O Projeto de Lei Orçamentária (Ploa) para 2024 é o primeiro deste mandato de Luiz Inácio Lula da Silva e também o primeiro a ser feito sob o novo marco fiscal, elaborado também pela gestão Lula, sob o comando do ministro da Fazenda, Fernando Haddad, e aprovado em agosto.
O marco fiscal cria dois pilares de limitação às despesas do governo:
- teto de gasto — ou seja, um limite para o crescimento das despesas do ano;
- meta de resultado primário — que determinará, a cada ano, em quanto o governo poderá gastar mais do que arrecadar e, portanto, aumentar seu endividamento, ou em quanto deverá gastar a menos e economizar.
Poucos especialistas imaginam que o teto de gasto não será cumprido. É unânime entre eles, entretanto, que a meta fiscal traçada para 2024, de zerar o déficit nas contas, será estourada.
“Além de descumprir a meta, o preocupante disso para a questão fiscal em si é o impacto para a trajetória da dívida, que corre o risco de crescer muito rapidamente”, explica Thais, da LCA.
A projeção da consultoria é de que, depois de encerrar este ano com um déficit nas contas equivalente a -1% do PIB, o governo federal deve chegar ao fim de 2024 com esse rombo em -0,6%.
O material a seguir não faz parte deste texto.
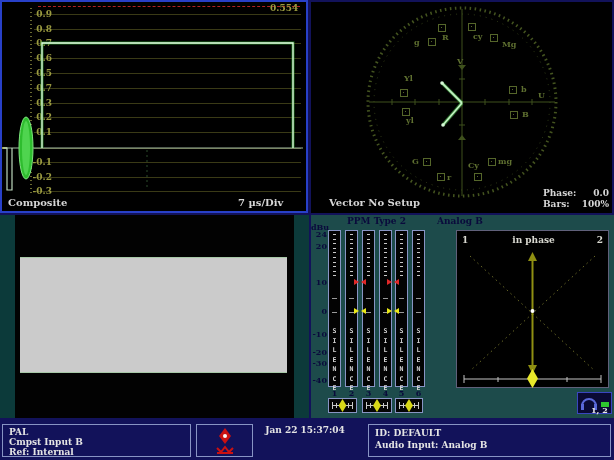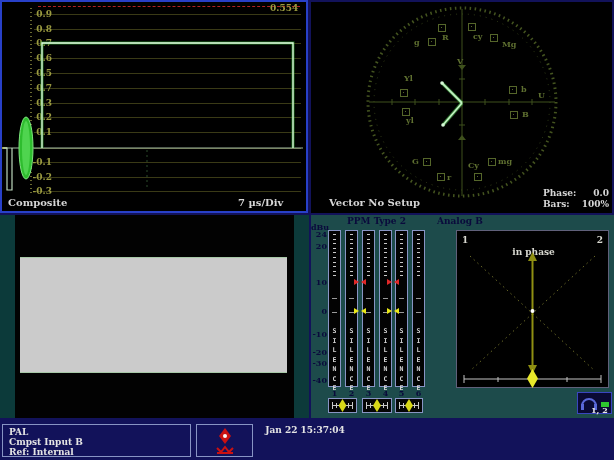--- a/index.html
+++ b/index.html
@@ -288,7 +288,7 @@
     <div class="phasebox">
       <span class="phlab" style="left:5px;top:4px">1</span>
       <span class="phlab" style="right:5px;top:4px">2</span>
-      <span class="phlab" style="left:40px;top:16px;width:73px;text-align:center">in phase</span>
+      <span class="phlab" style="left:40px;top:4px;width:73px;text-align:center">in phase</span>
       <svg width="151" height="156" style="position:absolute;left:0;top:0">
         <line x1="13" y1="25" x2="138" y2="140" stroke="#6a6a28" stroke-width="1" stroke-dasharray="1.5 3.5"></line>
         <line x1="138" y1="25" x2="13" y2="140" stroke="#6a6a28" stroke-width="1" stroke-dasharray="1.5 3.5"></line>

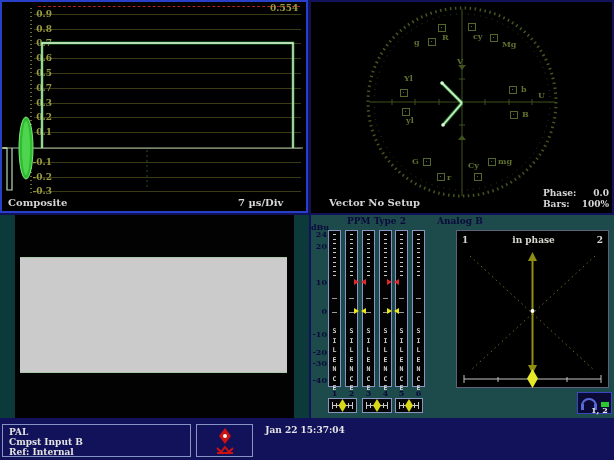--- a/index.html
+++ b/index.html
@@ -334,6 +334,10 @@
 
     <span class="sdate">Jan 22 15:37:04</span>
 
+    <div class="sbox" style="left:368px;width:243px">
+      <span class="sline" style="top:3px">ID: DEFAULT</span>
+      <span class="sline" style="top:15px">Audio Input: Analog B</span>
+    </div>
   </div>
 
 </div>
O número é parecido com o da ampla maioria do mercado, que, na média, fala em -0,8%, de acordo com o Boletim Focus do Banco Central (BC), e igualmente distante da meta de 0% prometida pelos números de despesas e arrecadação entregues pelo governo para o ano que vem.
Nesse cenário, a proporção da dívida pública brasileira, que chegou a recuar para 73% do PIB em 2022, deve encerrar 2023 tendo subido para 76,5% do PIB e chegar aos 79% até o fim de 2024, nas projeções da LCA.
As projeções do Instituto Fiscal Independente (IFI), observatório das contas públicas ligado ao Senado, vão na mesma linha: essa proporção deve encerrar 2023 em 75,8% e, 2024, em 78,4% do PIB, considerara a dívida bruta do governo geral.
Piora o quadro uma conjuntura em que, depois de um ano de recordes ajudados pela alta das commodities e da inflação, a arrecadação de impostos do governo federal vem caindo paulatinamente em 2023.
Em agosto, ela engatou o terceiro mês consecutivo de queda e ficou 4% menor que um ano antes, de acordo com dados da Receita Federal divulgados na semana passada.
“A queda na arrecadação sinaliza a grande dificuldade do governo em alcançar o prometido equilíbrio fiscal basicamente via crescimento real das receitas”, escreveu o economista Murilo Viana, consultor sênior da consultoria GO Associados, em relatório a clientes.
“Desde o início do ano o governo anuncia medidas para elevar a arrecadação, a maior parte ainda pendente de aprovação do Congresso Nacional, que vem sinalizando pouco interesse em aprová-las”, completou.
O aumento das tensões em torno de como o governo vai lidar com a meta considerada inexequível por uma ampla maioria entrou, inclusive, para o radar do Banco Central, como uma das condicionantes para que a taxa de juros do país, a Selic, possa continuar sua trajetória de queda atual sem interrupções precoces.
“Tendo em conta a importância da execução das metas fiscais já estabelecidas para a ancoragem das expectativas de inflação e, consequentemente, para a condução da política monetária, o comitê reforça a importância da firme persecução dessas metas”, escreveu o Comitê de Política Monetária (Copom) do BC em seu comunicado mais recente, em setembro.